#### Listed records
════════════════
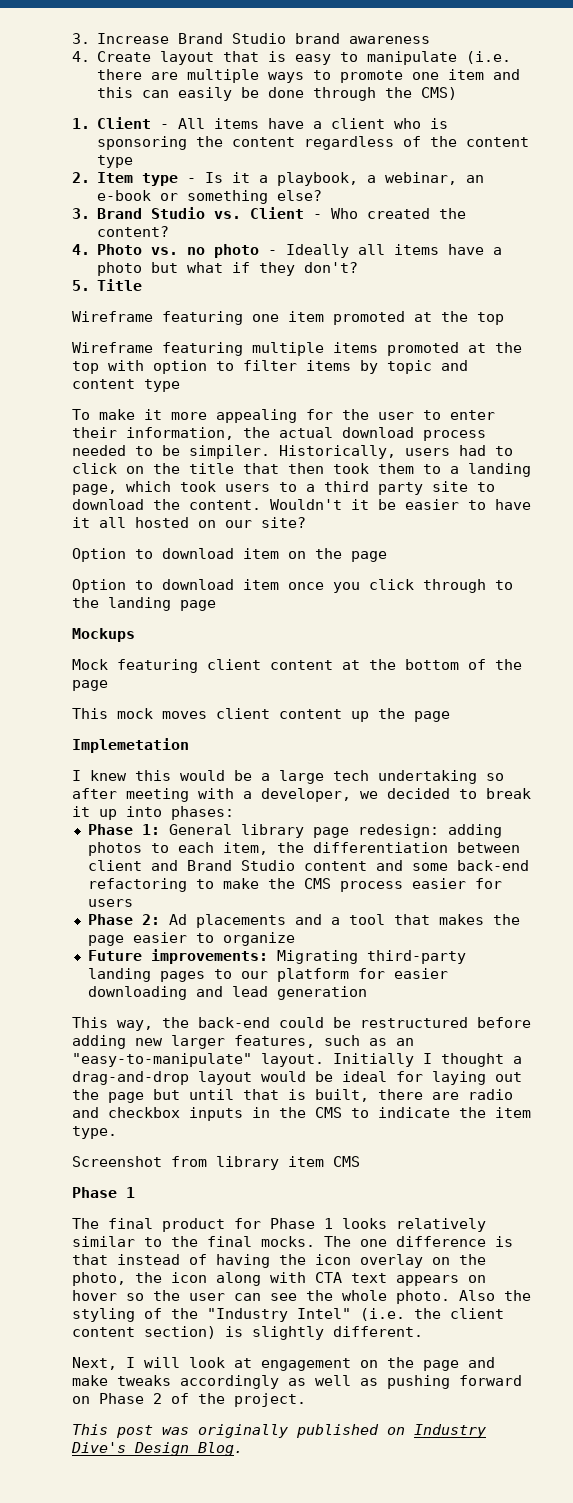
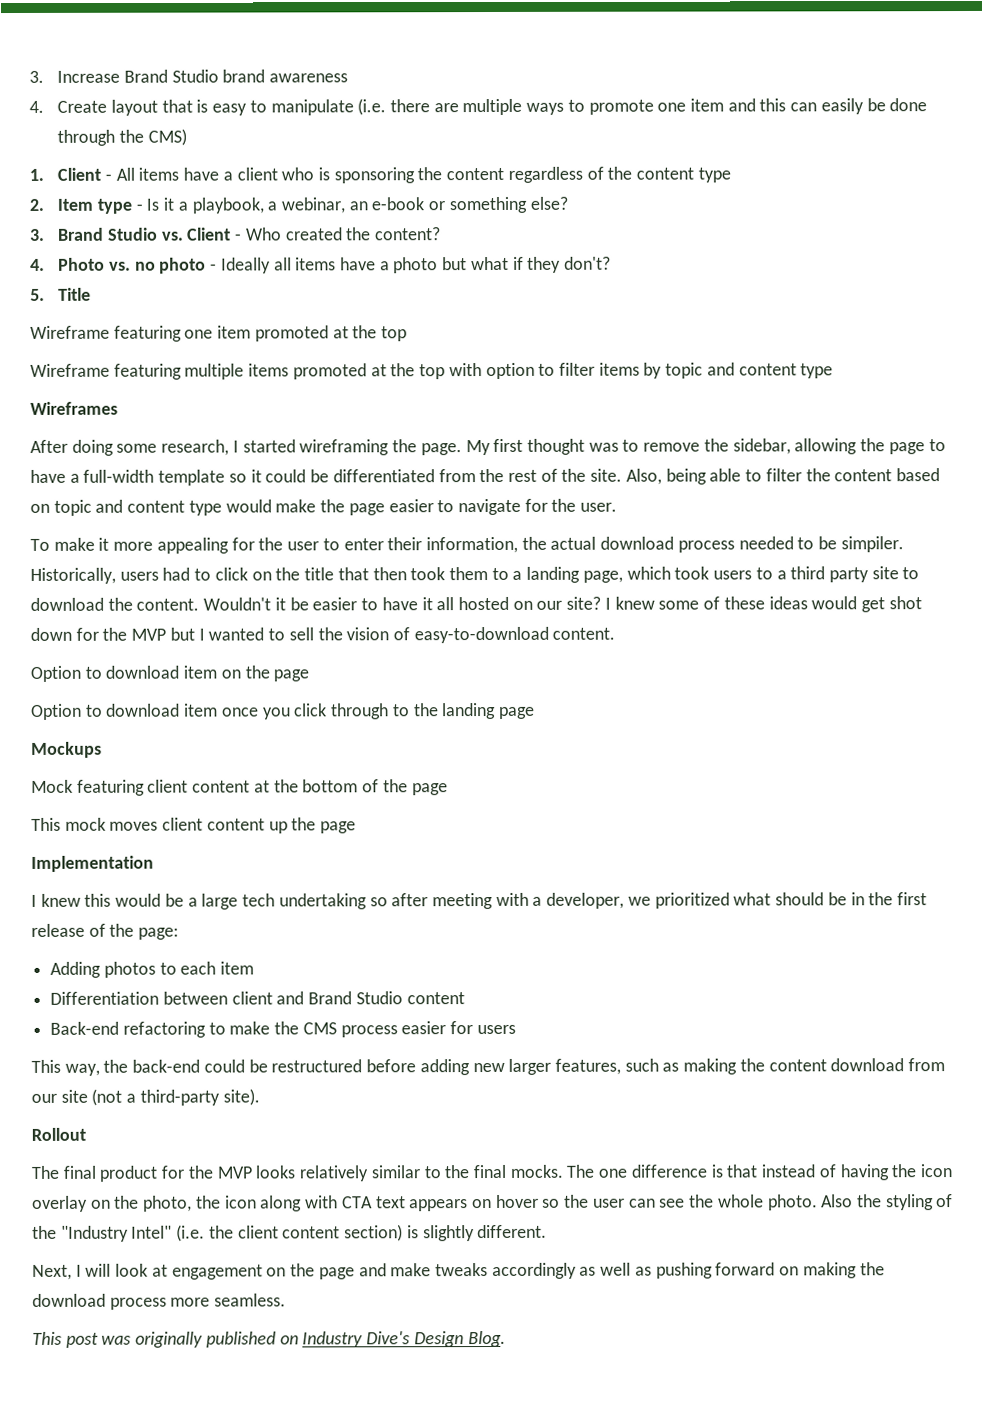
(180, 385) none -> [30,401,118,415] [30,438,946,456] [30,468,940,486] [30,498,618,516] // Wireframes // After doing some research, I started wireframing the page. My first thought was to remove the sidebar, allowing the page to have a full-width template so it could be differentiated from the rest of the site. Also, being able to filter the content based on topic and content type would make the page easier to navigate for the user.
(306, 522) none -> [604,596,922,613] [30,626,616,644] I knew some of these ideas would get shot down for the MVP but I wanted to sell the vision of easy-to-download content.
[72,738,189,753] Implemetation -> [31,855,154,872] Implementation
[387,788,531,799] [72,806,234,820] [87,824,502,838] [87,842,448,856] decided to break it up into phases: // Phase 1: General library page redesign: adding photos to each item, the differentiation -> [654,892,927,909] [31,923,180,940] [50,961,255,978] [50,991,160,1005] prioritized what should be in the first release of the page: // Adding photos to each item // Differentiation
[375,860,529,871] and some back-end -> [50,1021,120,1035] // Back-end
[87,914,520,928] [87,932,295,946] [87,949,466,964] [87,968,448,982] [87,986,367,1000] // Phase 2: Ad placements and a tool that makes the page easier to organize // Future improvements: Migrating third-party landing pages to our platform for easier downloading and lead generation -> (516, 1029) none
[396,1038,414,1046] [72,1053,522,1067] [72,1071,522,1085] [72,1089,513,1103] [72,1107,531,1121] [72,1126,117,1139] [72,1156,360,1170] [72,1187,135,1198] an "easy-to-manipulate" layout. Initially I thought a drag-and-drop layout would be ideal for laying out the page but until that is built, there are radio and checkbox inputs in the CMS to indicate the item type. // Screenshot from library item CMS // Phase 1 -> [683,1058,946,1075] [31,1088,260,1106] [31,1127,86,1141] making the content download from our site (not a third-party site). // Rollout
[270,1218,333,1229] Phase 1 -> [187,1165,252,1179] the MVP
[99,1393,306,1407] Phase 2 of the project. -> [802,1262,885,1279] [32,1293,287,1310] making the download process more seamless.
════════════════
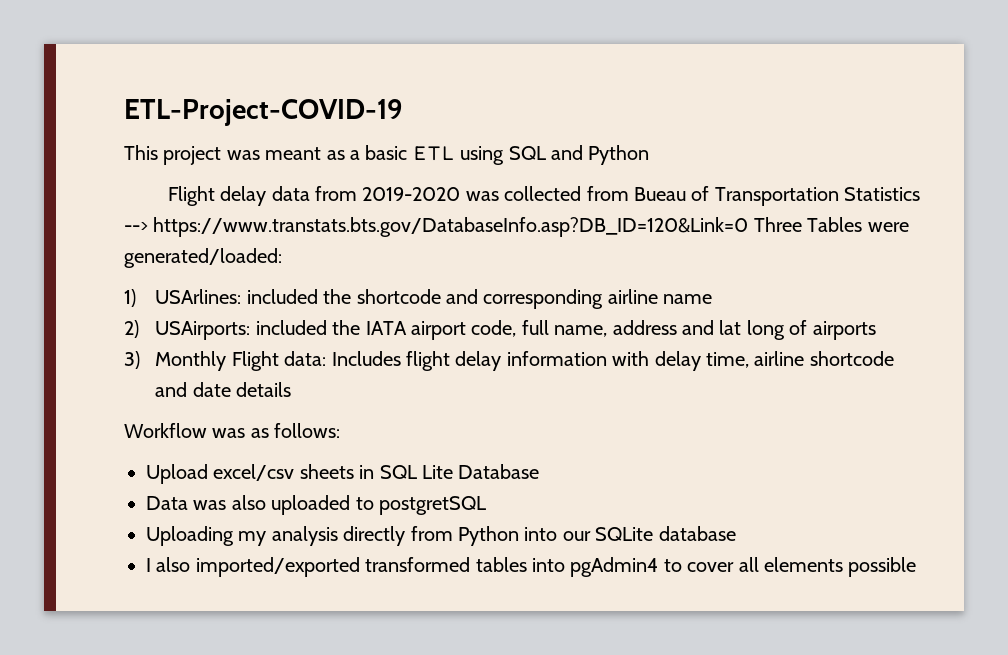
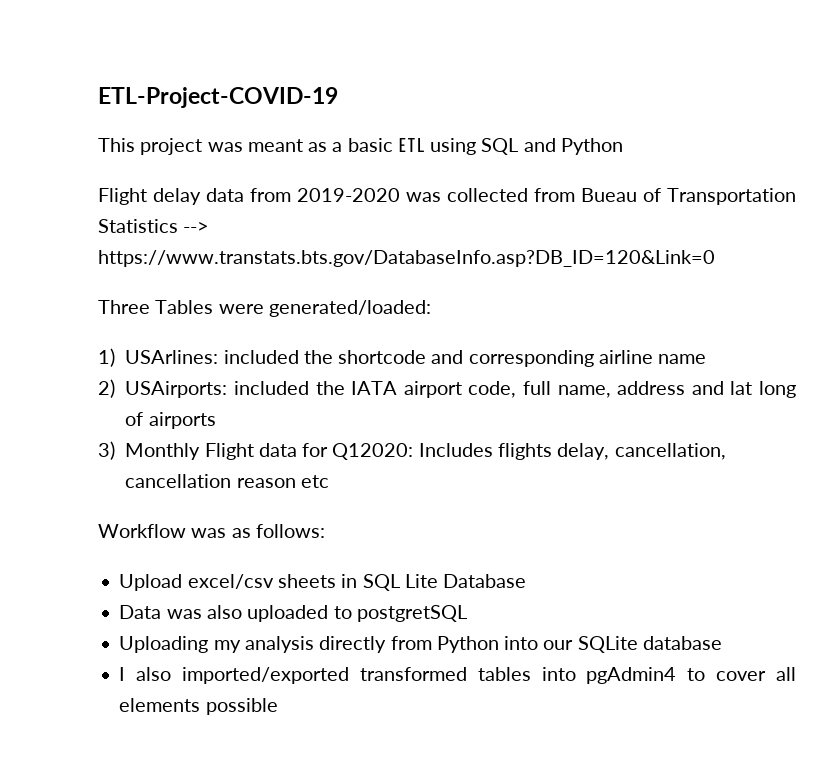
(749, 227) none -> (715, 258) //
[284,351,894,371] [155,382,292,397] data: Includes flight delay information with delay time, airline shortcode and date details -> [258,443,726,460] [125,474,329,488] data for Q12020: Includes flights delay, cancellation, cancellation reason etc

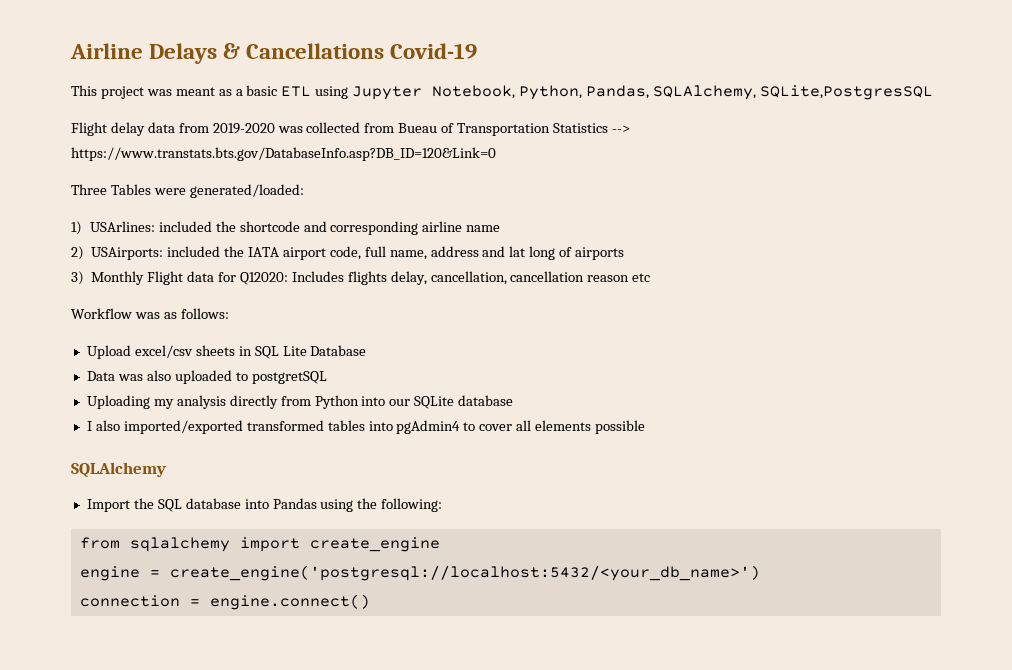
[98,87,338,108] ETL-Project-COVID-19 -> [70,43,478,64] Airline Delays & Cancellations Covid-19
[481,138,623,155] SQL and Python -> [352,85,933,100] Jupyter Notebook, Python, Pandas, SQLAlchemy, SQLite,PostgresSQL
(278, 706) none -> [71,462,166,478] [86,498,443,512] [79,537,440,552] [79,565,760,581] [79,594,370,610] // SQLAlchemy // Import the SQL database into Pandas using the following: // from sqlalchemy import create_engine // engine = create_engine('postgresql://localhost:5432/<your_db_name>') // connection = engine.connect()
════════════════
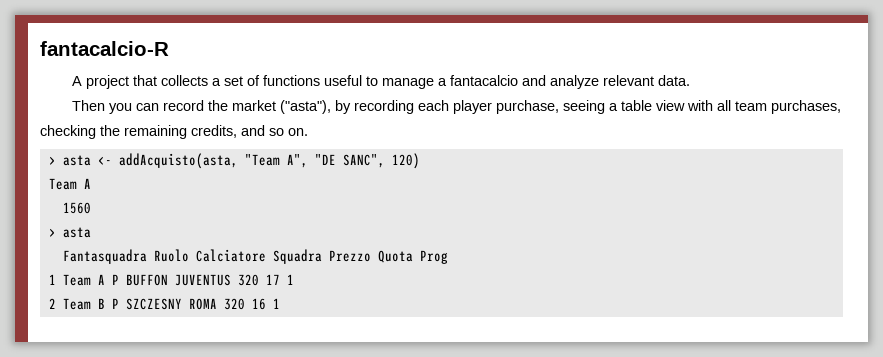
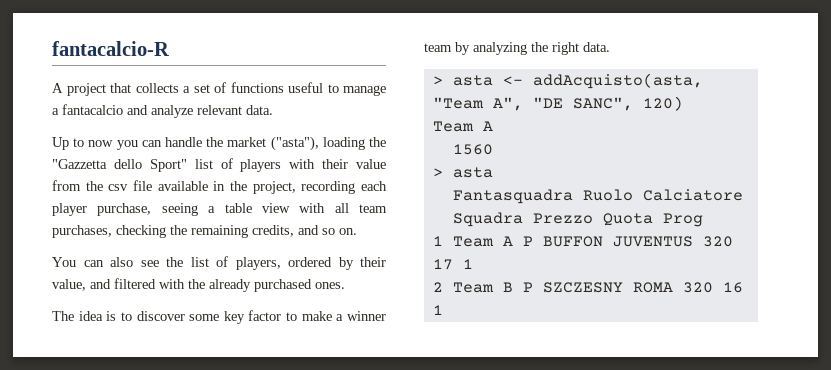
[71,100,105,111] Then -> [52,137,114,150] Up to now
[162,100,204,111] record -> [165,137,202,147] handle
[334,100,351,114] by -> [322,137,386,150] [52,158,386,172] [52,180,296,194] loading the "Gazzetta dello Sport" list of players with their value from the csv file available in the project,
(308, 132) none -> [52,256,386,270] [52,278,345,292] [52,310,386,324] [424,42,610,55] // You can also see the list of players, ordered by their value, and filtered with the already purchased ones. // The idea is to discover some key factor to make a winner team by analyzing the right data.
════════════════
#### Task item
Looking back over the data above, restate word for word the lines that begin at the line with "(180, 385) none" and end at the line with "[270,1218,333,1229] Phase 1", inclusive.

#### Response
(180, 385) none -> [30,401,118,415] [30,438,946,456] [30,468,940,486] [30,498,618,516] // Wireframes // After doing some research, I started wireframing the page. My first thought was to remove the sidebar, allowing the page to have a full-width template so it could be differentiated from the rest of the site. Also, being able to filter the content based on topic and content type would make the page easier to navigate for the user.
(306, 522) none -> [604,596,922,613] [30,626,616,644] I knew some of these ideas would get shot down for the MVP but I wanted to sell the vision of easy-to-download content.
[72,738,189,753] Implemetation -> [31,855,154,872] Implementation
[387,788,531,799] [72,806,234,820] [87,824,502,838] [87,842,448,856] decided to break it up into phases: // Phase 1: General library page redesign: adding photos to each item, the differentiation -> [654,892,927,909] [31,923,180,940] [50,961,255,978] [50,991,160,1005] prioritized what should be in the first release of the page: // Adding photos to each item // Differentiation
[375,860,529,871] and some back-end -> [50,1021,120,1035] // Back-end
[87,914,520,928] [87,932,295,946] [87,949,466,964] [87,968,448,982] [87,986,367,1000] // Phase 2: Ad placements and a tool that makes the page easier to organize // Future improvements: Migrating third-party landing pages to our platform for easier downloading and lead generation -> (516, 1029) none
[396,1038,414,1046] [72,1053,522,1067] [72,1071,522,1085] [72,1089,513,1103] [72,1107,531,1121] [72,1126,117,1139] [72,1156,360,1170] [72,1187,135,1198] an "easy-to-manipulate" layout. Initially I thought a drag-and-drop layout would be ideal for laying out the page but until that is built, there are radio and checkbox inputs in the CMS to indicate the item type. // Screenshot from library item CMS // Phase 1 -> [683,1058,946,1075] [31,1088,260,1106] [31,1127,86,1141] making the content download from our site (not a third-party site). // Rollout
[270,1218,333,1229] Phase 1 -> [187,1165,252,1179] the MVP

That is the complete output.